Of the 254 counties in Texas, 185 do not have a single practicing psychiatrist. Texas is 47th in the nation in mental health care access and coverage. Much like primary care advanced practice registered nurses (APRNs), psychiatric APRNs are often called upon to meet the gap left in rural and underserved areas throughout Texas. HB 1415/SB 681, introduced by Texas Representative Klick and Senator Hancock, would allow APRNs to practice to the full extent of their training and education—without being held to outdated, costly, and oftentimes unfair delegation agreements with physicians.

 

Kate (who asked to remain anonymous for this interview to protect her privacy) is a board-certified Family Psychiatric-Mental Health Nurse Practitioner who knows first-hand what the Dallas Morning News called the “Texas talent drain.” Kate is a product of that drain.

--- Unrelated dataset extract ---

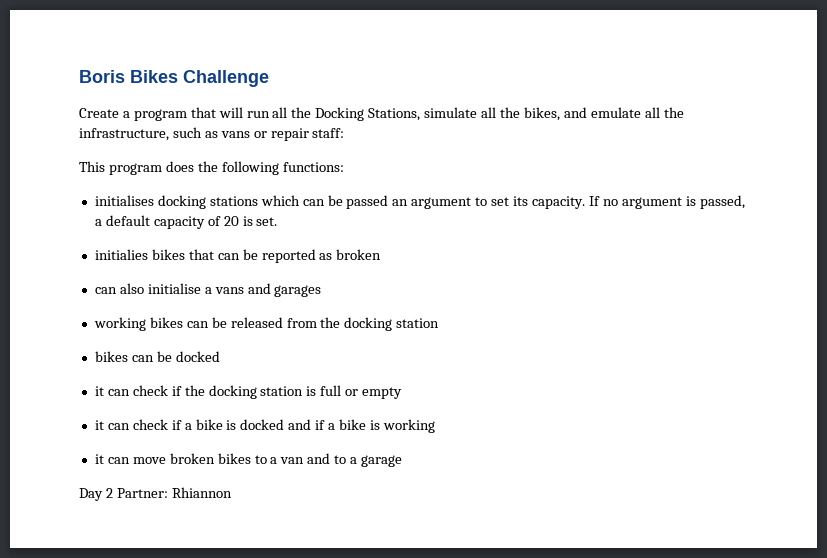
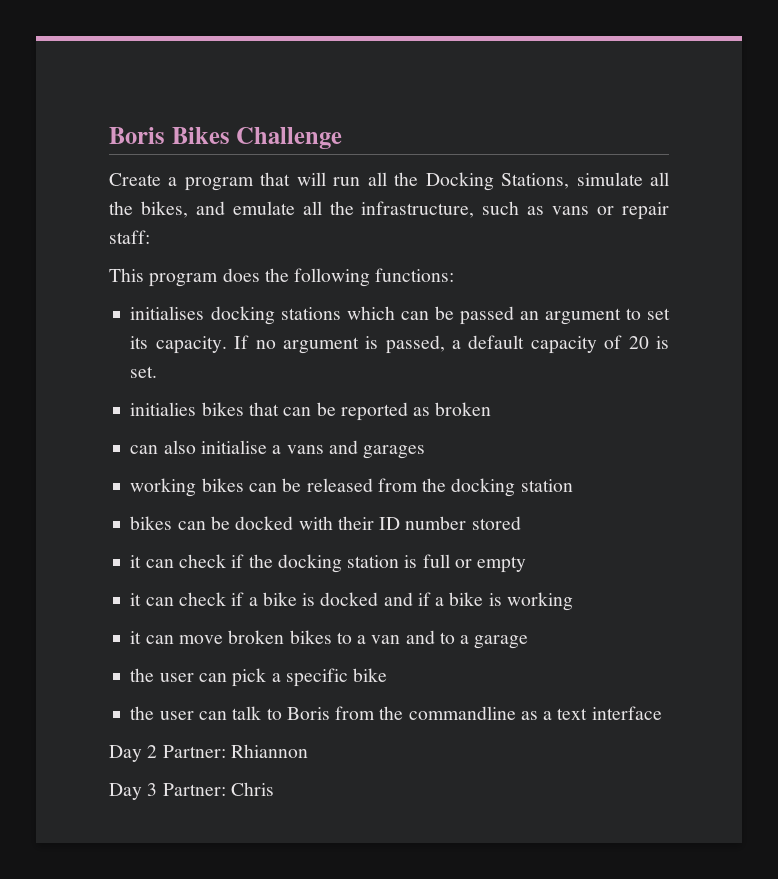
(220, 356) none -> [298,516,521,530] with their ID number stored
(403, 461) none -> [130,668,388,687] [130,706,662,720] // the user can pick a specific bike // the user can talk to Boris from the commandline as a text interface
(232, 492) none -> [109,782,274,800] // Day 3 Partner: Chris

Her story highlights the steep price Texas pays by not allowing psychiatric APRNs the ability to practice without considerable financial and regulatory barriers.

 

Kate graduated with her MSN from the University of Texas at Austin alternate-entry Psychiatric-Mental Health Nurse Practitioner program. Before training in Austin, she lived for several years in Dallas where she volunteered with CASA, worked in community mental health care, and worked as a research assistant in psychiatry and neurology at UT Southwestern. All these experiences led her to become the dedicated APRN she is today. So why did she leave?

 

Passionate about the mental health of children and adolescents, she realized over the course of her clinical experiences in Austin that “the restrictions on APRN practice would pose some difficulties, particularly for those of us who want to work in child and adolescent psychiatry.” Kate found herself in the difficult position of choosing between working with youth or working in Texas. Ultimately, Kate chose to work with youth outside of Texas, where she is free to practice her the profession without navigating the difficult and expensive delegation agreements necessary for APRNs to practice here.

 

Currently practicing in Kansas, Kate is grateful for the opportunity to provide quality care for psychiatric patients. In Kansas, she is the only Spanish-speaking provider in her clinic, in a county with the highest concentration of Spanish speakers in the state. While her current community is grateful to have her as a care provider, she feels “as though some of that gratitude should perhaps be directed toward all of my professors, colleagues, and patients in Texas who trained me.”

 

 

One thing is for sure: as Kate continues to serve patients in Kansas, she remains deep in the heart of Texas and we hope to have her return home to practice one day.